Work task:
The records below are to be restated word for word, with their images omitted.

Recorded data:
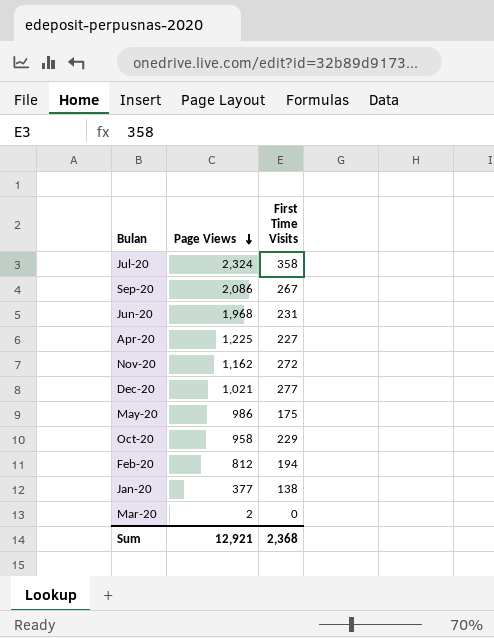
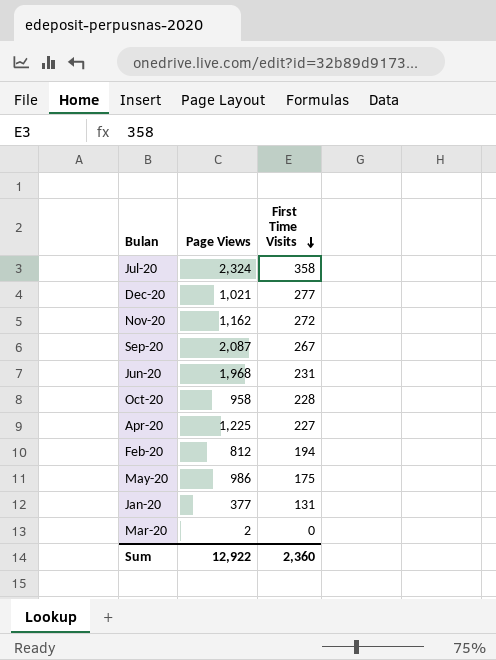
row order: Page Views descending -> First Time Visits descending
Sep-20 | Page Views: 2,086 -> 2,087
Oct-20 | First Time Visits: 229 -> 228
Jan-20 | First Time Visits: 138 -> 131
Sum | Page Views: 12,921 -> 12,922
Sum | First Time Visits: 2,368 -> 2,360

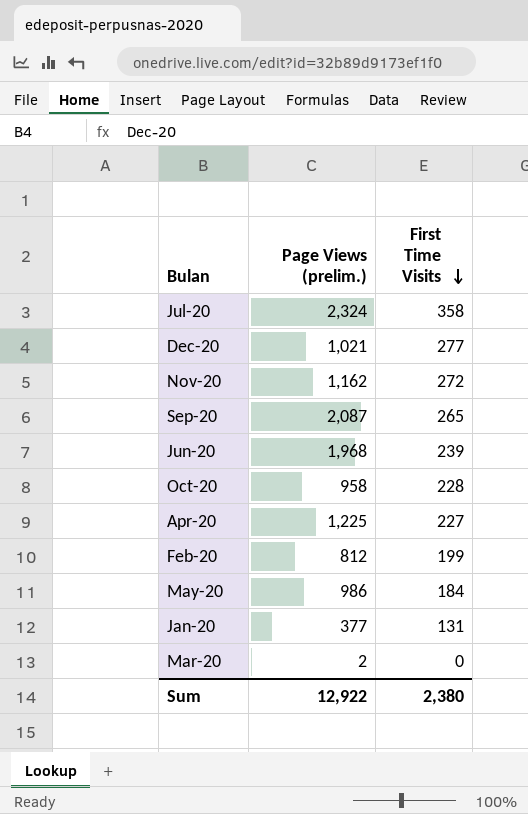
column name: Page Views -> Page Views (prelim.)
Sep-20 | First Time Visits: 267 -> 265
Jun-20 | First Time Visits: 231 -> 239
Feb-20 | First Time Visits: 194 -> 199
May-20 | First Time Visits: 175 -> 184
Sum | First Time Visits: 2,360 -> 2,380

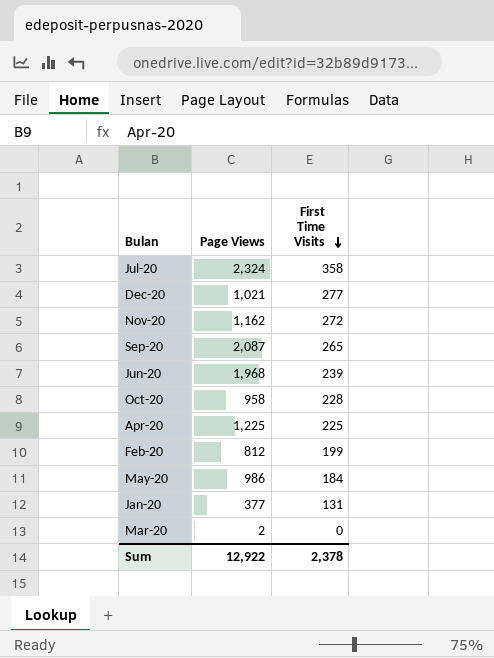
column name: Page Views (prelim.) -> Page Views
Apr-20 | First Time Visits: 227 -> 225
Sum | First Time Visits: 2,380 -> 2,378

Response to the exercise:
row order: Page Views descending -> First Time Visits descending
Sep-20 | Page Views: 2,086 -> 2,087
Oct-20 | First Time Visits: 229 -> 228
Jan-20 | First Time Visits: 138 -> 131
Sum | Page Views: 12,921 -> 12,922
Sum | First Time Visits: 2,368 -> 2,360

column name: Page Views -> Page Views (prelim.)
Sep-20 | First Time Visits: 267 -> 265
Jun-20 | First Time Visits: 231 -> 239
Feb-20 | First Time Visits: 194 -> 199
May-20 | First Time Visits: 175 -> 184
Sum | First Time Visits: 2,360 -> 2,380

column name: Page Views (prelim.) -> Page Views
Apr-20 | First Time Visits: 227 -> 225
Sum | First Time Visits: 2,380 -> 2,378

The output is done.